The mortgage interest deduction, a sacred cow in the U.S. tax code, does nothing to promote homeownership, according to an academic paper released Monday, a finding that undermines one of the core justifications for the tax break.

That is how it is normally justified too. We think it a good idea if people own their own homes. They will therefore have a capital stake in their neighbourhood, possibly leading to more communal investment in that area. They're also, once they've paid for the mortgage, building up a capital pot and we tend to think that the creation of that bourgeois society is a good idea. If it doesn't achieve higher home ownership then there's nothing really to be said in favour of it any more.

We present three main findings. First, the mortgage deduction has a precisely estimated zero effect on homeownership. This holds even in the very long run. Second, the mortgage deduction has a sizeable impact on housing demand at the intensive margin, inducing homeowners to buy larger and more expensive houses. Third, the largest effect of the mortgage deduction is on household financial decisions, inducing them to increase indebtedness. These findings suggest that the mortgage interest deduction distorts the behavior of homeowners at the intensive margin, but is ineffective at promoting homeownership at the extensive margin and any externalities that may be associated with it.

That is, it simply doesn't do any of the things we desire it to do and it has some negative effects as well. In fact, we can go further and point out another negative, that it generally increases the price of housing across the country. No, not by making people buy more houses, we've shown that it doesn't do that, but by making people buy more housing, each house being larger than they would be without the tax subsidy. Thus we really should get rid of it. But how?

Obviously the chances of big change here are small. But there is a way forward. My AEI colleague Alan Viard has proposed replacing the mortgage interest deduction with a 15 percent refundable credit, one available to all homeowners, including those who claim the standard deduction and those with no income tax liability.
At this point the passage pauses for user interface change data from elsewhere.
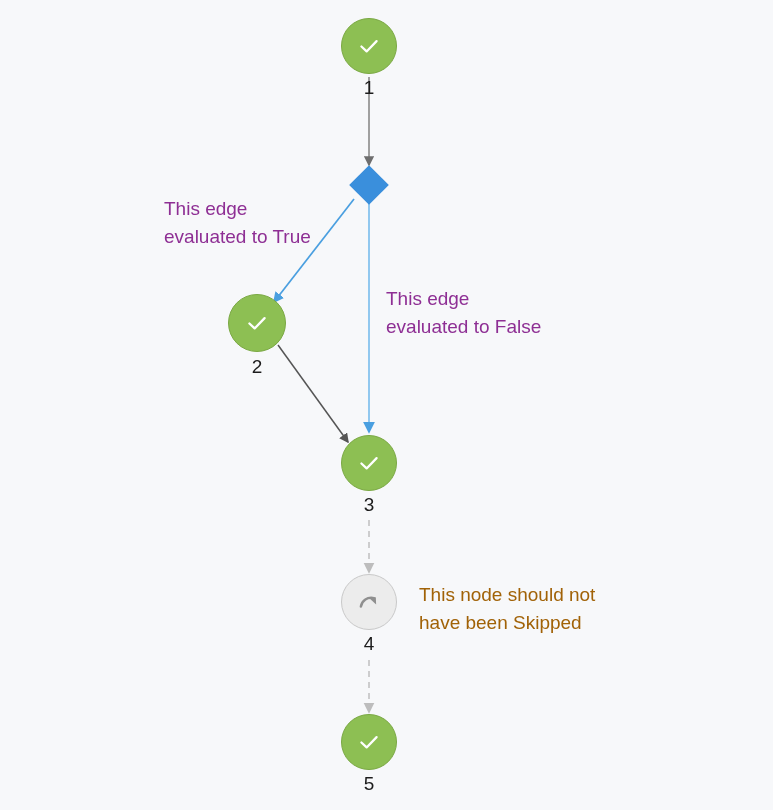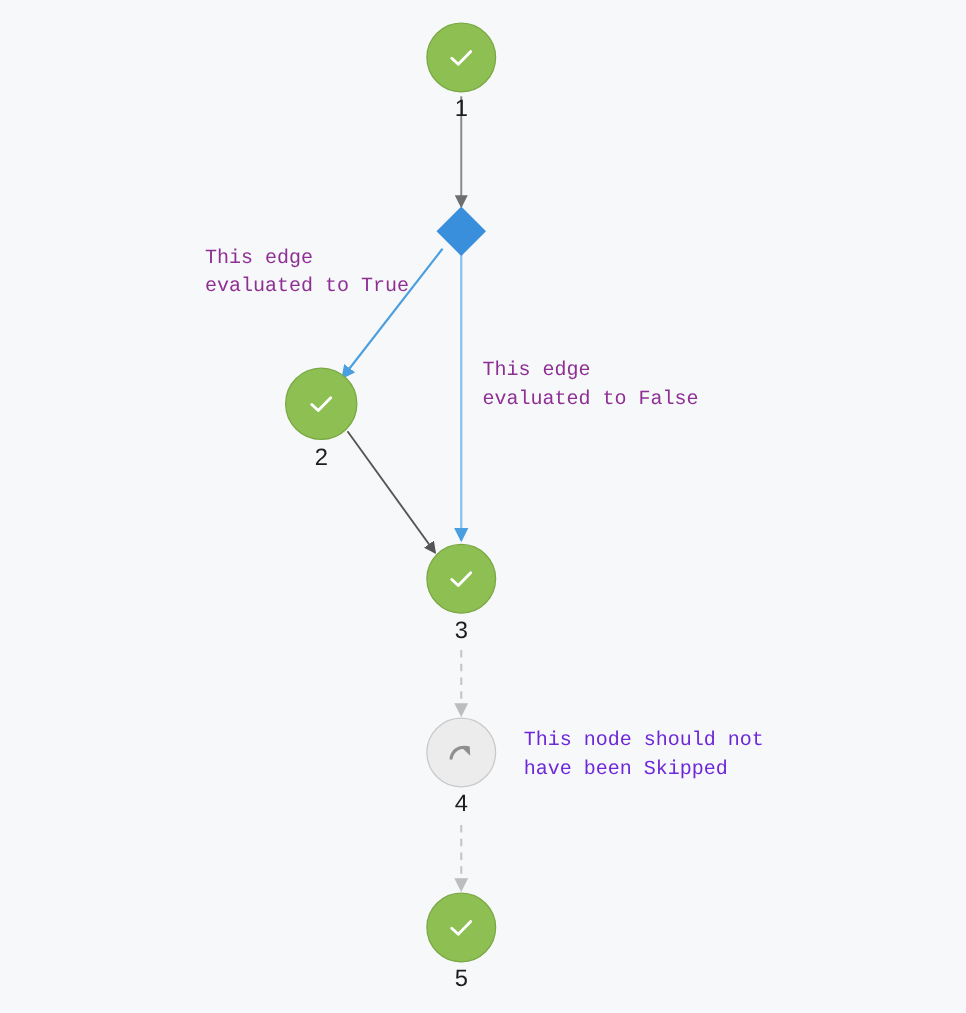--- a/index.html
+++ b/index.html
@@ -54,10 +54,10 @@
   }
   .annotation {
     position: absolute;
-    font-size: 16px;
+    font-size: 19px;
     line-height: 1.45;
     white-space: pre-line;
-    font-family: Liberation Mono, monospace;
+    font-family: Liberation Sans, sans-serif;
   }
   .annotation-purple { color: #8e2f94; }
   .annotation-orange { color: #6d28d9; }

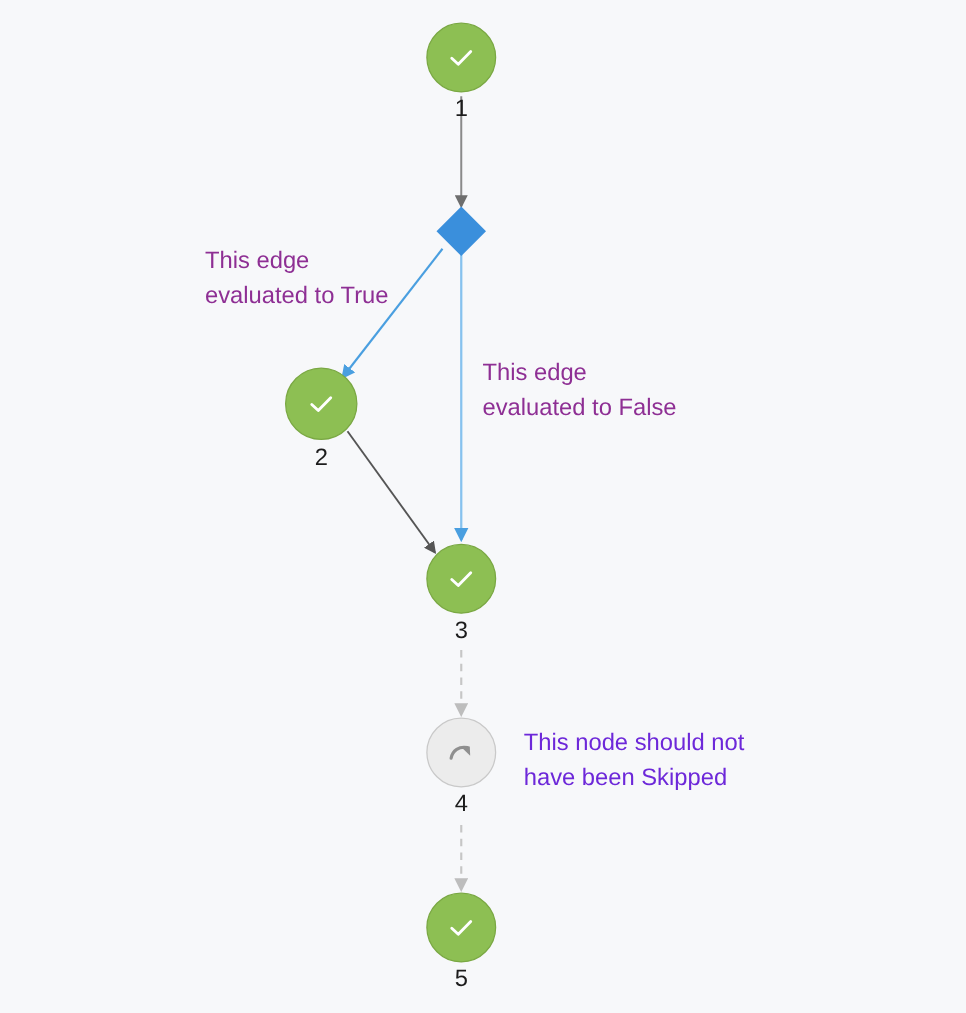--- a/index.html
+++ b/index.html
@@ -60,7 +60,7 @@
     font-family: Liberation Sans, sans-serif;
   }
   .annotation-purple { color: #8e2f94; }
-  .annotation-orange { color: #6d28d9; }
+  .annotation-orange { color: #a16207; }
   .check-icon { display: block; }
   .skip-icon { display: block; }
 </style>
The credit would be limited to interest on $300,000 of mortgage debt (in 2013 dollars), with no tax relief for mortgages on second homes or on home-equity loans.

No, that's not in fact the way to do it. There's no point in replacing one tax break with another. Instead, we want to abolish the break. My suggestion would be to do exactly that. However, it's too large a cliff edge to jump off in one go, we need to do this in stages. A decade would be a long enough period of time. Reduce the value of the tax break by 10% (using straight line depreciation) each year for a decade. Currently the credit is worth 100% of mortgage interest--with some exceptions, sure--and so in year two it would be worth 90% of mortgage interest and so on until it was worth nothing. At the same time increase the personal allowance (the standard deduction perhaps in US speak) by the same amount as the revenue being brought in by the abolition of the credit. In that manner we change a tax break which benefits only homeowners into a lower rate of tax for all. I would note that my native Britain actually did this.

The mortgage interest deduction doesn't in fact encourage home ownership. Given that it doesn't do what we think it does we should abolish it.